## Exercise directions
Reproduce the material below line by line, beginning with its first line and ending with the line that contains "-251,7 +251,7 @@"; leave out pictures.

## Data excerpts
———

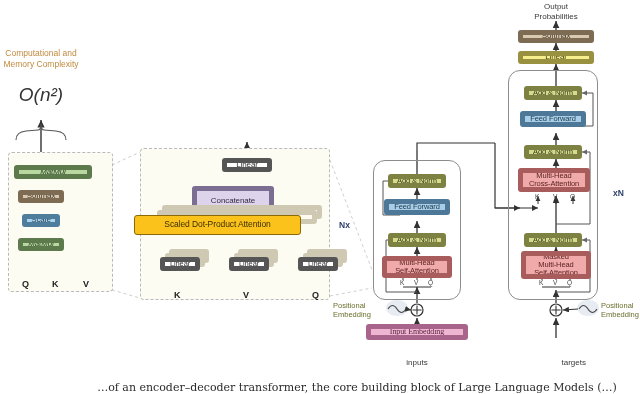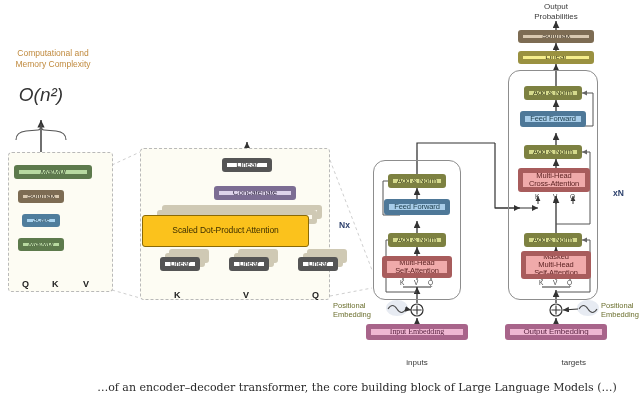--- a/index.html
+++ b/index.html
@@ -73,7 +73,7 @@
     font-family: Liberation Sans, sans-serif;
     font-style: italic;
   }
-  .cap-note { color: #c08a3e; margin-left: 12px; }
+  .cap-note { color: #c08a3e; }
   .qkv {
     position: absolute;
     font-weight: bold;

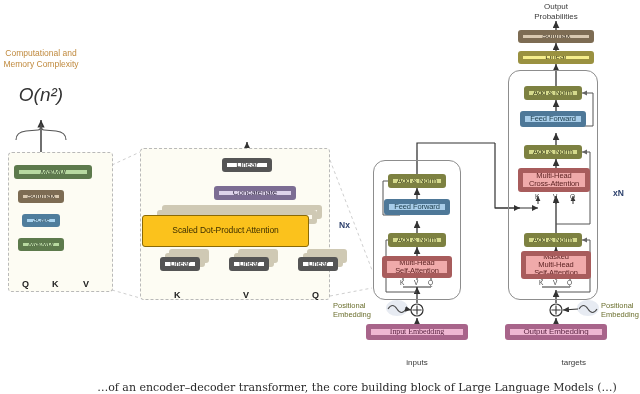--- a/index.html
+++ b/index.html
@@ -251,7 +251,7 @@
 
   <div class="box c-white" style="left:222px; top:158px; width:50px; height:14px; font-size:8px;">Linear</div>
 
-  <div class="box c-lav" style="left:214px; top:186px; width:82px; height:14px; font-size:8px;">Concatenate</div>
+  <div class="box c-lav" style="left:192px; top:186px; width:82px; height:30px; font-size:8px;">Concatenate</div>
 
   <div class="box c-ghost" style="left:162px; top:205px; width:160px; height:14px; font-size:7px;"></div>
   <div class="box c-ghost" style="left:157px; top:210px; width:160px; height:14px; font-size:7px;"></div>

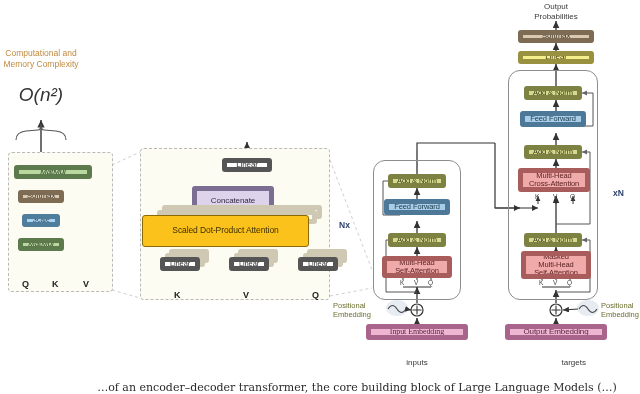--- a/index.html
+++ b/index.html
@@ -240,7 +240,7 @@
 
   <div class="box c-green" style="left:14px; top:165px; width:78px; height:14px; font-size:8px;">MatMul</div>
   <div class="box c-tan" style="left:18px; top:190px; width:46px; height:13px; font-size:8px;">Softmax</div>
-  <div class="box c-blue" style="left:22px; top:214px; width:38px; height:13px; font-size:8px;font-family:Liberation Serif, serif;">Scale</div>
+  <div class="box c-blue" style="left:22px; top:214px; width:38px; height:13px; font-size:8px;">Scale</div>
   <div class="box c-green" style="left:18px; top:238px; width:46px; height:13px; font-size:8px;">MatMul</div>
 
   <div class="qkv" style="left:22px; top:279px; font-size:9px;">Q</div>

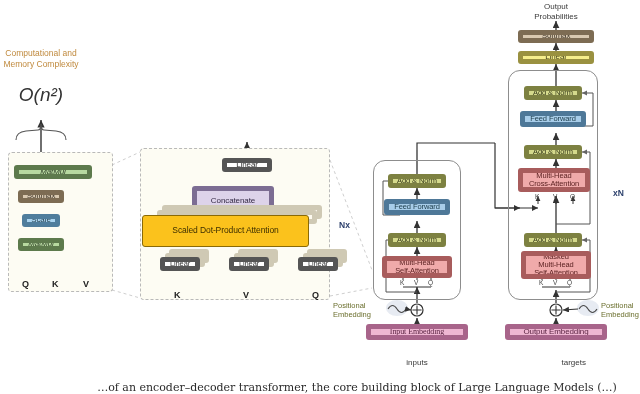--- a/index.html
+++ b/index.html
@@ -255,7 +255,7 @@
 
   <div class="box c-ghost" style="left:162px; top:205px; width:160px; height:14px; font-size:7px;"></div>
   <div class="box c-ghost" style="left:157px; top:210px; width:160px; height:14px; font-size:7px;"></div>
-  <div class="box c-gold" style="left:142px; top:215px; width:167px; height:32px; font-size:8.5px; border-width:1.3px;">Scaled Dot-Product Attention</div>
+  <div class="box c-gold" style="left:134px; top:215px; width:167px; height:20px; font-size:8.5px; border-width:1.3px;">Scaled Dot-Product Attention</div>
 
   <div class="box c-ghost" style="left:169px; top:249px; width:40px; height:14px;"></div>
   <div class="box c-ghost" style="left:165px; top:253px; width:40px; height:14px;"></div>

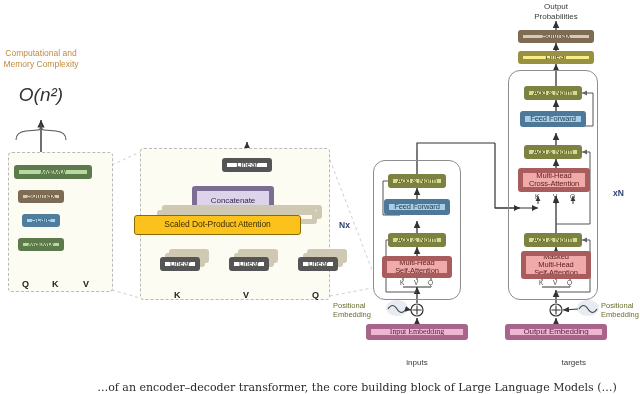--- a/index.html
+++ b/index.html
@@ -326,7 +326,6 @@
   <div class="pos-lbl" style="left:601px; top:302px; font-size:7.5px; text-align:left;">Positional
 Embedding</div>
 
-  <div class="box c-pinkemb" style="left:505px; top:324px; width:102px; height:16px; font-size:8px;">Output Embedding</div>
 
   <div class="io-lbl" style="left:526px; top:358px; width:60px; font-size:8px;text-align:right;">targets</div>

———

## Exercise response
--- a/index.html
+++ b/index.html
@@ -73,7 +73,7 @@
     font-family: Liberation Sans, sans-serif;
     font-style: italic;
   }
-  .cap-note { color: #c08a3e; margin-left: 12px; }
+  .cap-note { color: #c08a3e; }
   .qkv {
     position: absolute;
     font-weight: bold;

--- a/index.html
+++ b/index.html
@@ -251,7 +251,7 @@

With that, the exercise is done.